Im Airwars-Archiv übersteigt die Zahl der in 25 Tagen im Oktober 2023 in Gaza getöteten Kinder fast die höchste Zahl von Kindern, die im Laufe eines ganzen Jahres getötet wurden. Im Jahr 2016 wurden laut Airwars mindestens 1 926 Kinder in Syrien getötet, und zwar sowohl durch die russische Kampagne zur Unterstützung des syrischen Regimes als auch durch den von der US-geführten Koalition geführten Luftkrieg gegen ISIS.
Im Vergleich zu allen anderen von Airwars dokumentierten Konflikten ist der Anteil der Kinder an den Toten in Gaza deutlich höher. Dies gilt trotz der Tatsache, dass die Zahl der pro Angriff getöteten Kinder nur schwer zu ermitteln ist, da die Quellen häufig über die Zahl der getöteten ZivilistInnen berichten, ohne die demografische Aufschlüsselung vorzulegen. Daher sind alle Zahlen, die sich auf die Tötung von Kindern beziehen, bekanntermaßen zu niedrig angesetzt.
Soweit Airwars das wahrscheinliche Alter der Getöteten ermitteln konnte, waren mindestens 36 Prozent der im Oktober 2023 in Gaza Getöteten Kinder. Selbst im Jahr 2016, dem tödlichsten Jahr für Kinder in Syrien, machten Kinder 26 Prozent der Getöteten aus. In der Schlacht um Raqqa machten Kinder 25 Prozent der Getöteten aus. Während der Schlacht um Mosul machten Kinder weniger als 9 Prozent der gemeldeten Toten aus.

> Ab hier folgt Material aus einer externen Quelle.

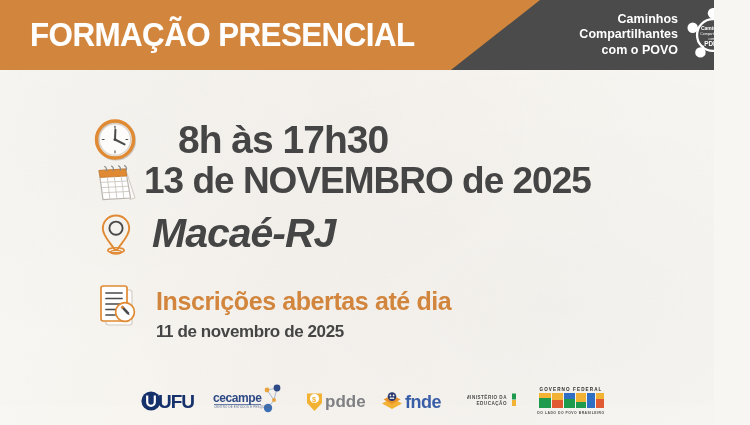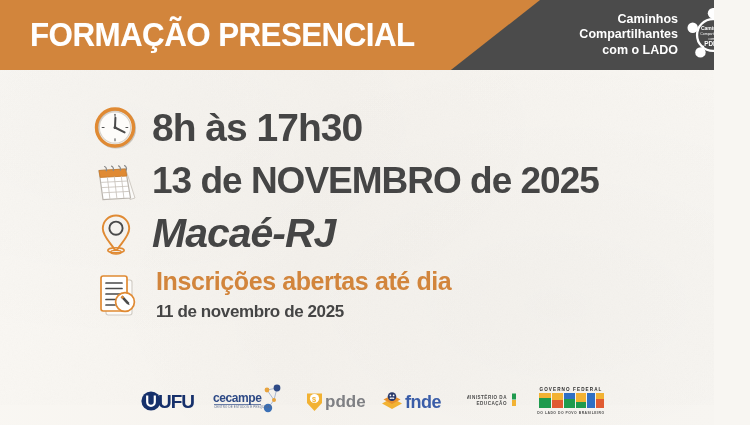--- a/index.html
+++ b/index.html
@@ -127,7 +127,7 @@
     <div id="hdr-brand">
       <span>Caminhos</span>
       <span>Compartilhantes</span>
-      <span>com o LADO</span>
+      <span>com o POVO</span>
     </div>
 
     <svg id="hdr-logo" viewBox="0 0 60 60">

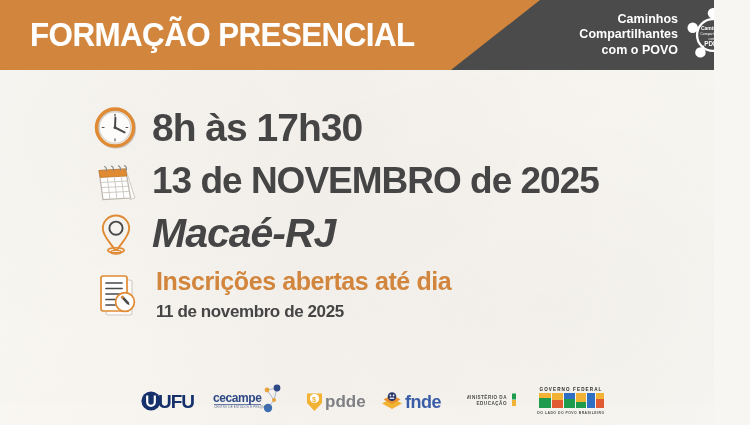--- a/index.html
+++ b/index.html
@@ -72,7 +72,7 @@
   .row .ico { flex:0 0 auto; display:flex; align-items:center; justify-content:center; }
   .row .txt { white-space:nowrap; color:#454545; font-weight:bold; }
 
-  #row-time  { left:88px; top:32px;  }
+  #row-time  { left:88px; top:44px;gap:26px;  }
   #row-date  { left:88px; top:85px;  }
   #row-place { left:88px; top:137px;font-style:italic; }
   #row-insc  { left:92px; top:196px; align-items:center; }

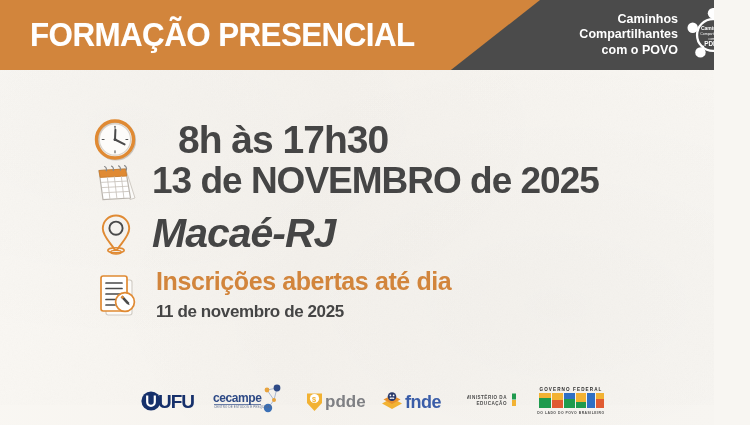--- a/index.html
+++ b/index.html
@@ -83,7 +83,7 @@
   #row-insc .ico  { width:52px; height:58px; }
 
   #txt-time  { font-size:39px; letter-spacing:-1px; margin-left:8px; }
-  #txt-date  { font-size:37px; letter-spacing:-1px; margin-left:8px; }
+  #txt-date  { font-size:37px; letter-spacing:-1px; }
   #txt-place { font-size:41px; letter-spacing:-1px; margin-left:8px; }
 
   #insc-block { margin-left:12px; display:flex; flex-direction:column; }

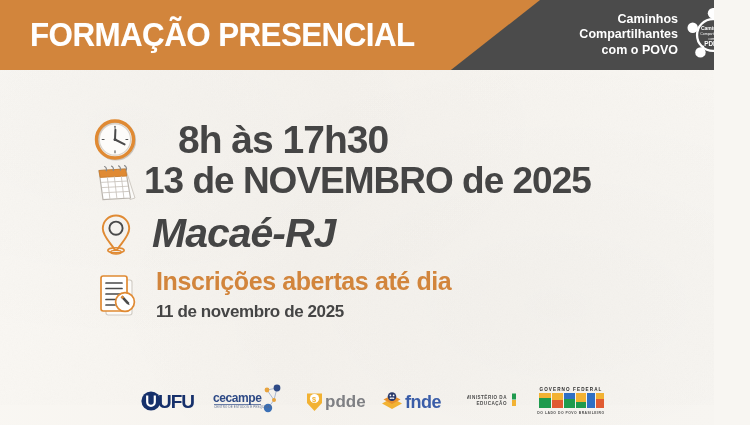--- a/index.html
+++ b/index.html
@@ -86,7 +86,7 @@
   #txt-date  { font-size:37px; letter-spacing:-1px; }
   #txt-place { font-size:41px; letter-spacing:-1px; margin-left:8px; }
 
-  #insc-block { margin-left:12px; display:flex; flex-direction:column; }
+  #insc-block { margin-left:12px; display:flex; flex-direction:column;margin-top:20px; }
   #txt-insc1 { font-size:25px; color:#d2853c; font-weight:bold; letter-spacing:-0.4px; white-space:nowrap; line-height:30px;}
   #txt-insc2 { font-size:17px; color:#454545; font-weight:bold; letter-spacing:-0.4px; white-space:nowrap; line-height:31px;}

Der Prozentsatz der Vorfälle mit zivilen Opfern im Gazastreifen, bei denen Kinder zu Schaden kamen, war im Vergleich zu anderen Konflikten, die von Airwars mit der gleichen Methodik dokumentiert wurden, ebenfalls historisch hoch.
Bei jenen Angriffen, bei denen Kinder getötet wurden, war die Zahl der getöteten Kinder höher als in jedem anderen Konflikt zuvor.
Im Oktober 2023 wurden in Gaza bei 347 Angriffen mindestens 1 900 Kinder getötet. Das bedeutet, dass bei einem für Kinder tödlichen Vorfall im Durchschnitt mehr als fünf Kinder getötet wurden.
Airwars ist eine Non-Profit-Organisation, die Klagen über zivile Opfer in konfliktbetroffenen Ländern verfolgt, bewertet, archiviert und untersucht. Airwars wurde 2014 gegründet und ist heute eine führende Autorität auf dem Gebiet der Untersuchungen von Gewalt in Kriegen und Konflikten, die die Zivilgesellschaft betrifft.